Zu diesem Morgen gehört es auch, dass sich unser Land verändert. Schon zum Opening des Kongresses formulierte Simone Krah, Präsidentin des MMM-Club e.V., wir brauchen eine offene Gesellschaft, eine geregelte Migrationspolitik, eine klare Positionierung gegen Rechts und gegen die AfD. Aus moralischen Gründen, aber nicht nur. Das verdeutlichen die Worte von China-Experten Frank Sieren. Unsere deutschen Werte können wir nur einsetzen, wenn wir wirtschaftlich stark sind, sonst spielen wir an den Verhandlungstischen der Welt keine Rolle mehr. Migration und Wirtschaft gehen Hand in Hand. Deutschland büßt jedes Jahr Einwohner und damit Arbeitskräfte ein, zieht man die Migranten ab. Menschen ansammeln heißt, Macht ansammeln. Migration ist eine Chance, so beschreibt es Parag Khanna. Es braucht in Deutschland Fachkräfte, sonst kommt es weiter zu Einbußen der wirtschaftlichen Kraft.

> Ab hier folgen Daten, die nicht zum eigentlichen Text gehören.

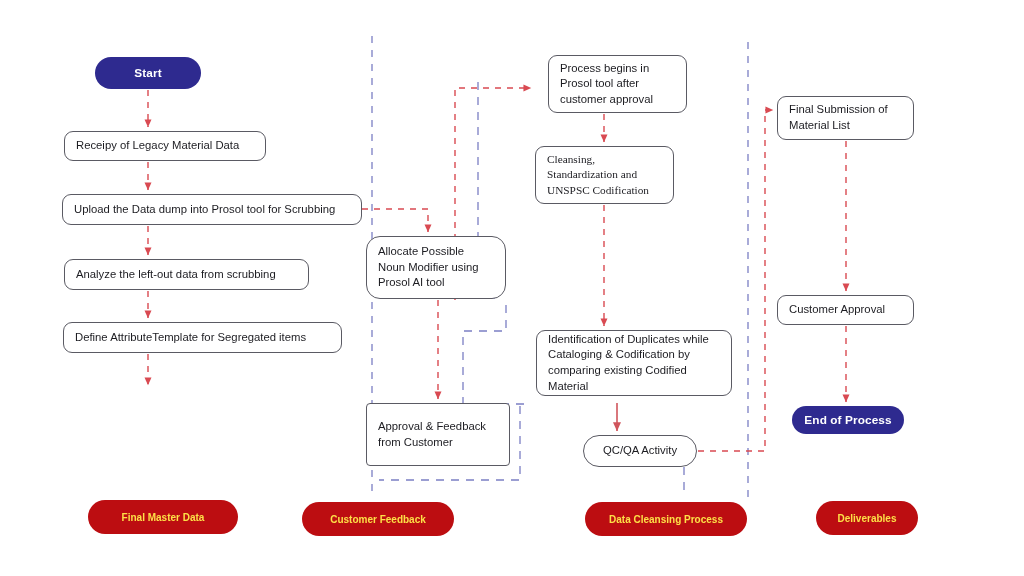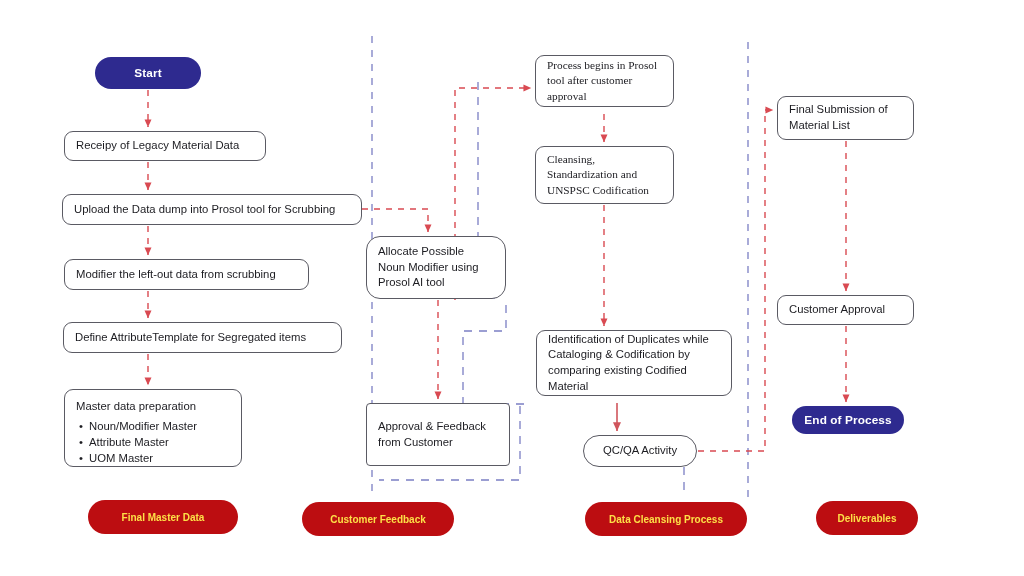"Process begins in Prosol tool" div.node { font-family: Liberation Serif, serif -> none; height: 52px -> 58px; left: 535px -> 548px }
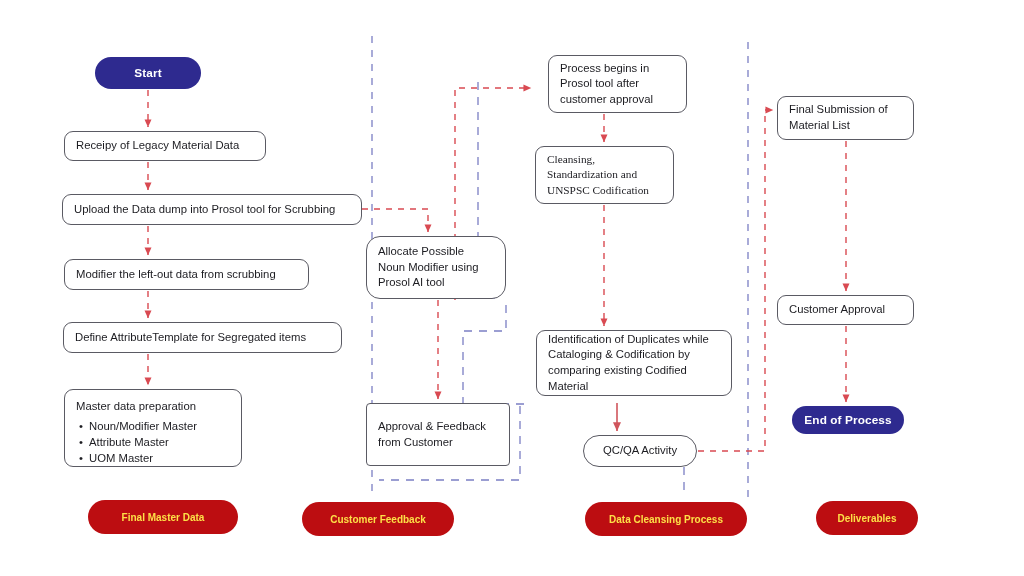"Modifier the left-out data from" span.title { text: Modifier -> Analyze }
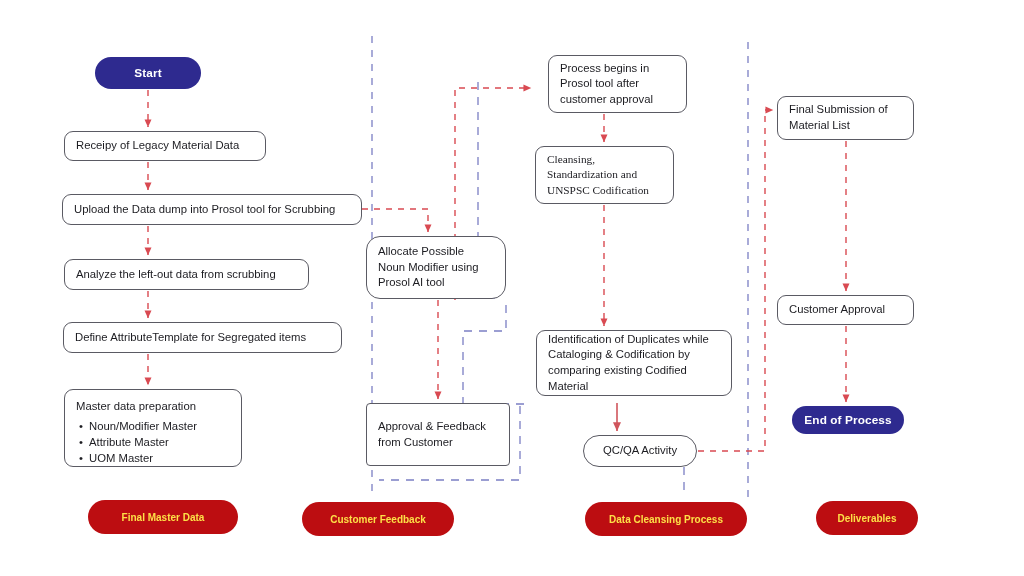"Master data preparation" div.node { html: <div> <span>Master data preparation</span> <ul> <li>Noun/Modifier Master</li> <li>Attribute Master</li> <li>UOM Master</li> </ul> </div> -> none }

Dankbarkeit für Deutschland

Krisen. Chancen. Erfolge – all das vereint die Lebensgeschichte von Jacob Fatih. Weil er im Iran „Die satanischen Verse“ ins Persische übersetzte, musste er 1997 aus seinem Heimatland fliehen – nach Deutschland, genauer nach Essen. Er wurde die rechte Hand von McFit-Gründer Rainer Schaller. Dann wurde er selbst zum Multi-Unternehmer. Fatih, der sich als perfekt eingedeutschten Perser beschreibt, sagt: „Wenn man die andere Seite der Medaille kennt, weiß man, wie wichtig Dankbarkeit ist.“ Er ist dankbar, in Essen wie ein Freund aufgenommen worden zu sein. Er ist dankbar, Vermieter gehabt zu haben, die eine Etage unter ihm wohnten und offene Türen hatten. Sie hatten keine Angst vor dem Fremden, dem damals jungen Mann aus einer scheinbar ganz anderen Welt. Uns alle sollte dieses großartige Gefühl der Dankbarkeit überkommen, wenn wir an unser Land denken. An die Offenheit, die eben auch dazu geführt hat, dass Deutschland nach dem Krieg zu einer führenden Wirtschaftsmacht wurde. Gemeinsam Gutes schaffen – das ist es auch, für das Deutschland in Zukunft stehen muss!